Para as pessoas que tiveram pa­rentes mortos e feridos, uma discussão nuançada chega a ser absurda e, inclusive, intolerável. Das “vítimas”, diretas ou indiretas, não se deve cobrar comportamentos absolutamente compreensíveis, sobretudo em cima dos fatos. Elas vão condenar tudo e todos, bradando contra as autoridades e, mais uma vez, transformando os políticos na escória da sociedade (os políticos são “ó­ti­mos” para todos nós porque “permitem” que possamos esconder nossas “falhas”, pequenas que sejam, com a ampliação dos “problemas” deles).

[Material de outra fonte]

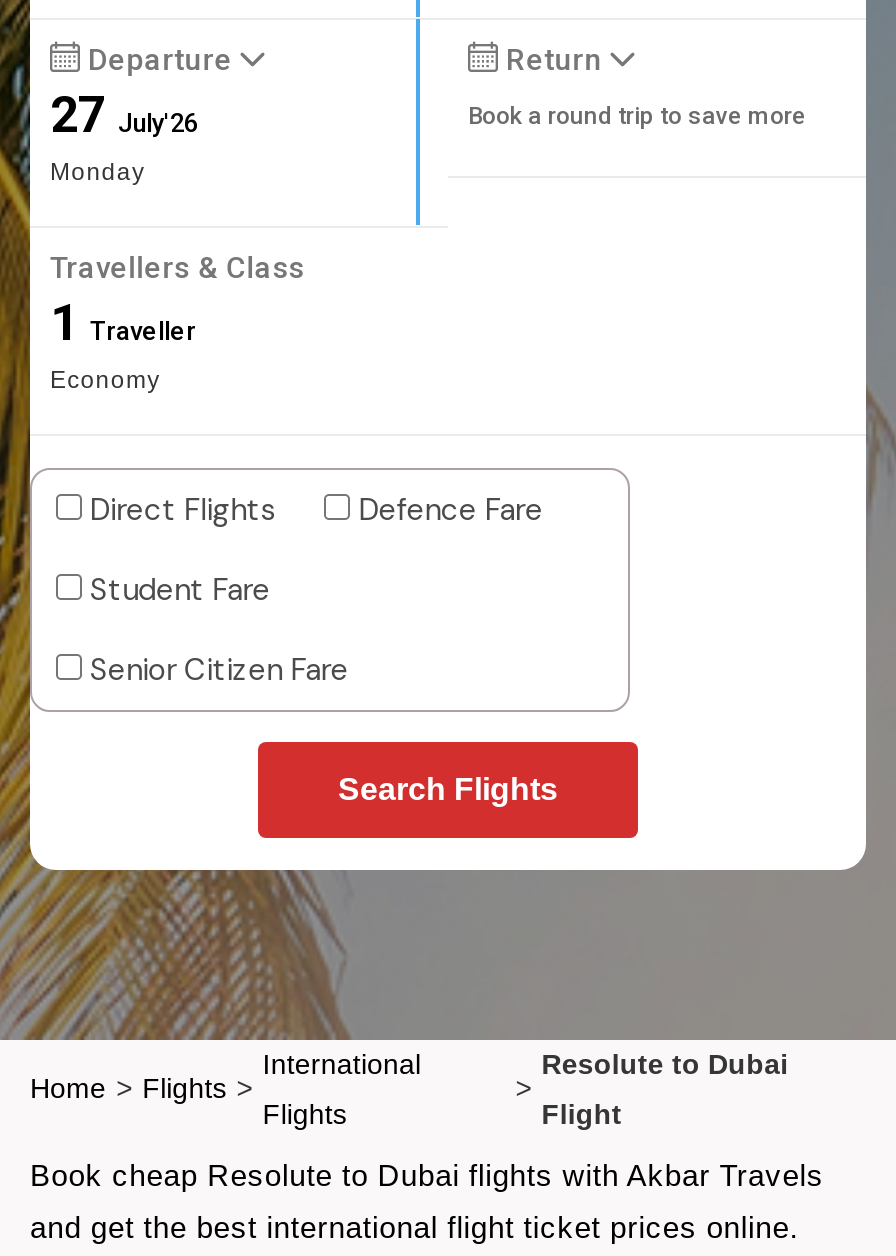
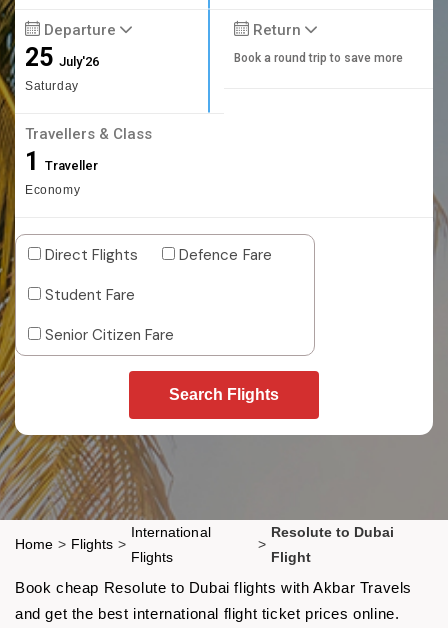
[50,86,198,186] 27 July'26 | Monday -> [25,43,99,93] 25 July'26 | Saturday

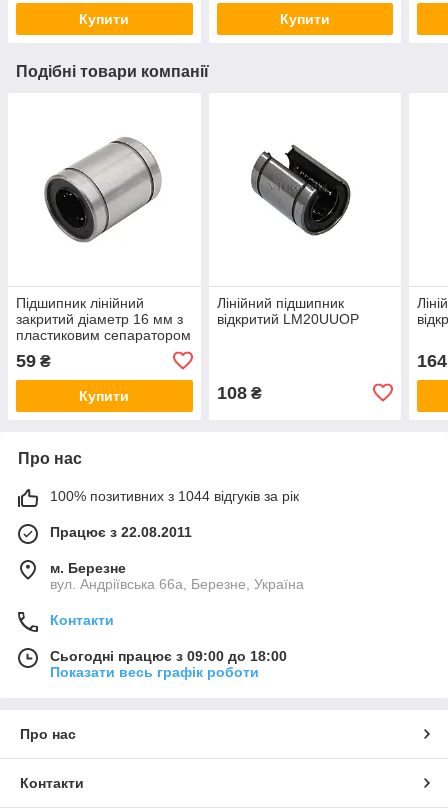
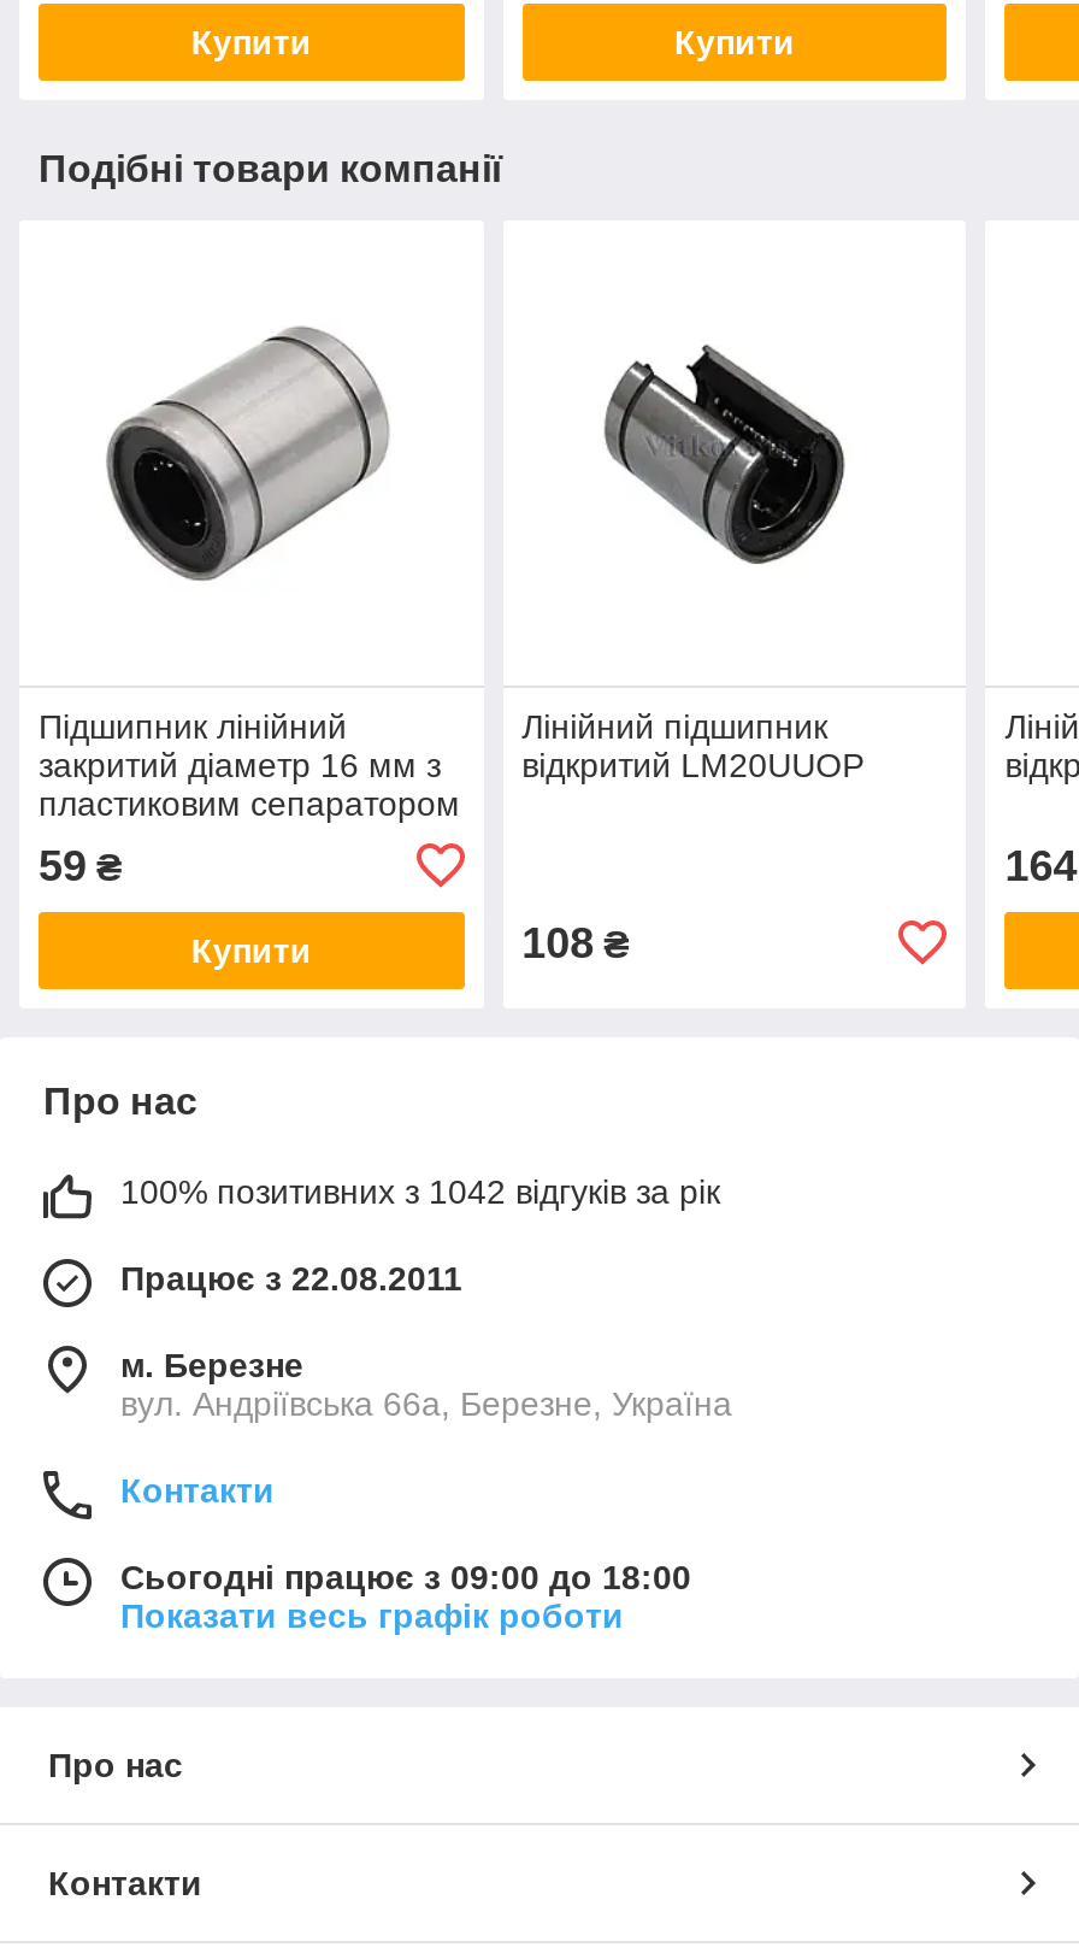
[50,488,299,504] 100% позитивних з 1044 відгуків за рік -> [120,1172,720,1210] 100% позитивних з 1042 відгуків за рік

Aos que não estão envolvidos diretamente, exceto pelo fato de viverem na mesma sociedade, talvez seja o caso de cobrar mais racionalidade e menos histeria. Abrir uma discussão mais ampla, inclusive menos sobre “condenação” e mais sobre “compreensão”, talvez seja uma porta aberta, se não para resolver, ao menos para reduzir a violência. Violência, insistamos, que vai sempre reaparecer, porque o homem, por mais que tenha melhorado, é um ser que mata e destrói, em pequena e em grande escala. Nem todo homem é um bárbaro sob a capa do civilizado. Mas o bárbaro, mesmo “controlado” pela repressão, às vezes quer sair — e às vezes sai. Aí pode agredir e matar. O bullying deve ser condenado, porque é, sim, doloroso. Mas matar, como resposta ao bullying, é muito mais brutal. A diferença de gradação é imensa, mas quem sofre as piadas e pressões não pensa assim. Palavras, que podem ser ferinas e cortantes, assemelham-se a atos, se tornam atos, dependendo da sensibilidade daquele que se sente agredido.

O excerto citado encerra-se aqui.